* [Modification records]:
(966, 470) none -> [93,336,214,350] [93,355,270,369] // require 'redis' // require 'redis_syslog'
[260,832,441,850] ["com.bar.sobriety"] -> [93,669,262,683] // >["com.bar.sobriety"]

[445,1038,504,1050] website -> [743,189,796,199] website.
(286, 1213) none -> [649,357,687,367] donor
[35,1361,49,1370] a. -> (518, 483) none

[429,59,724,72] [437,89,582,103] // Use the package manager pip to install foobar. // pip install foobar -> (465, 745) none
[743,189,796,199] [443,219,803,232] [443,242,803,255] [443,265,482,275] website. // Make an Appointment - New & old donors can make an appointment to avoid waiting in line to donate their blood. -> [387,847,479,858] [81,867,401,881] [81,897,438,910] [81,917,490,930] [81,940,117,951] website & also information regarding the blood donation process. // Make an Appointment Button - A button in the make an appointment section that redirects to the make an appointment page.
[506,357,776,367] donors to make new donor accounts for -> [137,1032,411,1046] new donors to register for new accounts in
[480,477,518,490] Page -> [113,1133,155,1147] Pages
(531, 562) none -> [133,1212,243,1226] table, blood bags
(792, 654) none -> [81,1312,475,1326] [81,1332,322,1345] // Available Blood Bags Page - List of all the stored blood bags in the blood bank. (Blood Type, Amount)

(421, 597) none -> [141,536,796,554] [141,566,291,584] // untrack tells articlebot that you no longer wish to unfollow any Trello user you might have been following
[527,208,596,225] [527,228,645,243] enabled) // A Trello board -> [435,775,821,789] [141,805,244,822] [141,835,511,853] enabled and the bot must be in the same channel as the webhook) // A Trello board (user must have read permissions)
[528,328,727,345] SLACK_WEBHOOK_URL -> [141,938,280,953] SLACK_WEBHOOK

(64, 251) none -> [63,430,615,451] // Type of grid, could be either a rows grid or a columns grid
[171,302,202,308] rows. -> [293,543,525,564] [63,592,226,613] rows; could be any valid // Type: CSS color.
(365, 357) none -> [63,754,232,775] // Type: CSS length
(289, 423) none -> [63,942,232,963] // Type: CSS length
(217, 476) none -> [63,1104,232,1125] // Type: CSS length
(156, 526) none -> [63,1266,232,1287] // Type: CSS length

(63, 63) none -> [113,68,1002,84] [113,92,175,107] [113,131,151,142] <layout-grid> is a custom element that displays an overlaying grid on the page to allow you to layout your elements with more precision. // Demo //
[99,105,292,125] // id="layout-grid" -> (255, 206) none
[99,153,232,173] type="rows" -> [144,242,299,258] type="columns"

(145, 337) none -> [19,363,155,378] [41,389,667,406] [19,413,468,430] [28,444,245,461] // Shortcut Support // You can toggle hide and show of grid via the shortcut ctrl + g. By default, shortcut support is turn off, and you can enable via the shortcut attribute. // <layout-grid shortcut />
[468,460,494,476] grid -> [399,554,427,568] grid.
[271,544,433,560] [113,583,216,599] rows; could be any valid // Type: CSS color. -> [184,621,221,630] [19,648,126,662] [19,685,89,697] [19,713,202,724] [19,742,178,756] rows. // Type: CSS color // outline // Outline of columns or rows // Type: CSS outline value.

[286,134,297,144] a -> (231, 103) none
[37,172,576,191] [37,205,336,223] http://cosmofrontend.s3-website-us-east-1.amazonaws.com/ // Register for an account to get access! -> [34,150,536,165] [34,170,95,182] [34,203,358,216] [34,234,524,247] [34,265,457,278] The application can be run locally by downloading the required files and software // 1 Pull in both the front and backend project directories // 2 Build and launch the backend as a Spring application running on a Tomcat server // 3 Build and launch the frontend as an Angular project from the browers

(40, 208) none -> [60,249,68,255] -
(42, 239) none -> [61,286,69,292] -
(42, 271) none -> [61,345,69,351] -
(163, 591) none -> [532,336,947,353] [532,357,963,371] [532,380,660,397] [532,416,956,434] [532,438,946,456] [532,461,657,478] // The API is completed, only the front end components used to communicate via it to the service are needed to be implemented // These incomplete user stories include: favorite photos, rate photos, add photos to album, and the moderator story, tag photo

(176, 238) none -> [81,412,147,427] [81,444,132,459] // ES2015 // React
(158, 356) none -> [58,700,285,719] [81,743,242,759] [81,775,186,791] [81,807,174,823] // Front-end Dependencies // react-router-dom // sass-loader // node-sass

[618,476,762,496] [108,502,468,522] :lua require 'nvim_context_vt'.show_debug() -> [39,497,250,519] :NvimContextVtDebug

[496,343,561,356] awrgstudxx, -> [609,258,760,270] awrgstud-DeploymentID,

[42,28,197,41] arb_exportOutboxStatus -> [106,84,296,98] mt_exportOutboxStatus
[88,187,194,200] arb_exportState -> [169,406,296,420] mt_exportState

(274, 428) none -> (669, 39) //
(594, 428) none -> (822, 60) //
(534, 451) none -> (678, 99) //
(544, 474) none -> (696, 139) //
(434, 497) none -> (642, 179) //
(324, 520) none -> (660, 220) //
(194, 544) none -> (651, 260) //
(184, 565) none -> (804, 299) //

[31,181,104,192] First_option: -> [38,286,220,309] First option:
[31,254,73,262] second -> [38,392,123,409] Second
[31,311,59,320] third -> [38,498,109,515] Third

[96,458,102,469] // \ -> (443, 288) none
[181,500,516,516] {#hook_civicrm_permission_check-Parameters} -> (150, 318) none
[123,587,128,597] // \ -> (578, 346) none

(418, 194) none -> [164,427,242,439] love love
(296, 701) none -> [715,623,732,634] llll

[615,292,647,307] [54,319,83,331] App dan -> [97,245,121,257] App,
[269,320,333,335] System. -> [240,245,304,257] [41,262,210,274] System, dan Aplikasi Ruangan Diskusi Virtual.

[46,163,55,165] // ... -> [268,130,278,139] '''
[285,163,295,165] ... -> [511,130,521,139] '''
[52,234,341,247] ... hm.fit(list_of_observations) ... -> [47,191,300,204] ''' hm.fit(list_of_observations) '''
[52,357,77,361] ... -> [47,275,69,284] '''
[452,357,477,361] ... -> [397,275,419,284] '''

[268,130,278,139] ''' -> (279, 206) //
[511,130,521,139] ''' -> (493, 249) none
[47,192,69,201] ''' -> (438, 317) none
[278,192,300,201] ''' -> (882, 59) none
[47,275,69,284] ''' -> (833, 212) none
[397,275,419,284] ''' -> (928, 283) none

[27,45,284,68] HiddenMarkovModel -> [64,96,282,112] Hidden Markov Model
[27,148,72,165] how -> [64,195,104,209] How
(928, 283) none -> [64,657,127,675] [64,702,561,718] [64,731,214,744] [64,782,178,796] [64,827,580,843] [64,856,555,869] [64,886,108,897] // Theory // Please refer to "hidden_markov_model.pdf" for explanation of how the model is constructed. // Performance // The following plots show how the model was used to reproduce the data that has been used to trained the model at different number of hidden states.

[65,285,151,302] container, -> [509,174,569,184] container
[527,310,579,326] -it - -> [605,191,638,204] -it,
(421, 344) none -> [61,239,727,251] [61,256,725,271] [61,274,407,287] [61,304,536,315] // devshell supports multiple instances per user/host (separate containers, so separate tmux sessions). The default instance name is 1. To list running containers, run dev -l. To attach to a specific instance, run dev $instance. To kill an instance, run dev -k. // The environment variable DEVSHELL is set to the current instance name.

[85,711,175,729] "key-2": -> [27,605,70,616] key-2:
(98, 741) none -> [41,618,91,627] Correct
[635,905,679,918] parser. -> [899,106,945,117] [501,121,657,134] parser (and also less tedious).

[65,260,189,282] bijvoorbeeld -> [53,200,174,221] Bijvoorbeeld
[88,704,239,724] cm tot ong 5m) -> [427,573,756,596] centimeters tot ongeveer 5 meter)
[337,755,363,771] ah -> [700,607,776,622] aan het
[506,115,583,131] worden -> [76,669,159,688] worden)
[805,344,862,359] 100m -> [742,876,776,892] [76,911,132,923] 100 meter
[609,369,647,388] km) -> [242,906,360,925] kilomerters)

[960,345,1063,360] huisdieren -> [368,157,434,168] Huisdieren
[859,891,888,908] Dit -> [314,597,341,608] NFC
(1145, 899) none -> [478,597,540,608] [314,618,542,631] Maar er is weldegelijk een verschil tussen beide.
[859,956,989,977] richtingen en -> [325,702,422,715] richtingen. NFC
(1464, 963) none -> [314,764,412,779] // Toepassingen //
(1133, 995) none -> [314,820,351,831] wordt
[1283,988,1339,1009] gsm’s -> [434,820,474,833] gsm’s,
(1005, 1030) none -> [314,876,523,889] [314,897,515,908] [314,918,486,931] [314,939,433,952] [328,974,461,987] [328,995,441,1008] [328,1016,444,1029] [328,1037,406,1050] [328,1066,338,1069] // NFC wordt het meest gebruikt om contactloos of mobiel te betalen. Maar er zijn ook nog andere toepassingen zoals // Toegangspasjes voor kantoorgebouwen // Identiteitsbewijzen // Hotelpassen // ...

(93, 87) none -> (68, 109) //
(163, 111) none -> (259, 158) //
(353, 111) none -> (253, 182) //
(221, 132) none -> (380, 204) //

* [TASK ITEM]: Retype exactly the lines from the one containing "(1464, 963) none" through the last line of the records above, including both.

* [TASK SOLUTION]:
(1464, 963) none -> [314,764,412,779] // Toepassingen //
(1133, 995) none -> [314,820,351,831] wordt
[1283,988,1339,1009] gsm’s -> [434,820,474,833] gsm’s,
(1005, 1030) none -> [314,876,523,889] [314,897,515,908] [314,918,486,931] [314,939,433,952] [328,974,461,987] [328,995,441,1008] [328,1016,444,1029] [328,1037,406,1050] [328,1066,338,1069] // NFC wordt het meest gebruikt om contactloos of mobiel te betalen. Maar er zijn ook nog andere toepassingen zoals // Toegangspasjes voor kantoorgebouwen // Identiteitsbewijzen // Hotelpassen // ...

(93, 87) none -> (68, 109) //
(163, 111) none -> (259, 158) //
(353, 111) none -> (253, 182) //
(221, 132) none -> (380, 204) //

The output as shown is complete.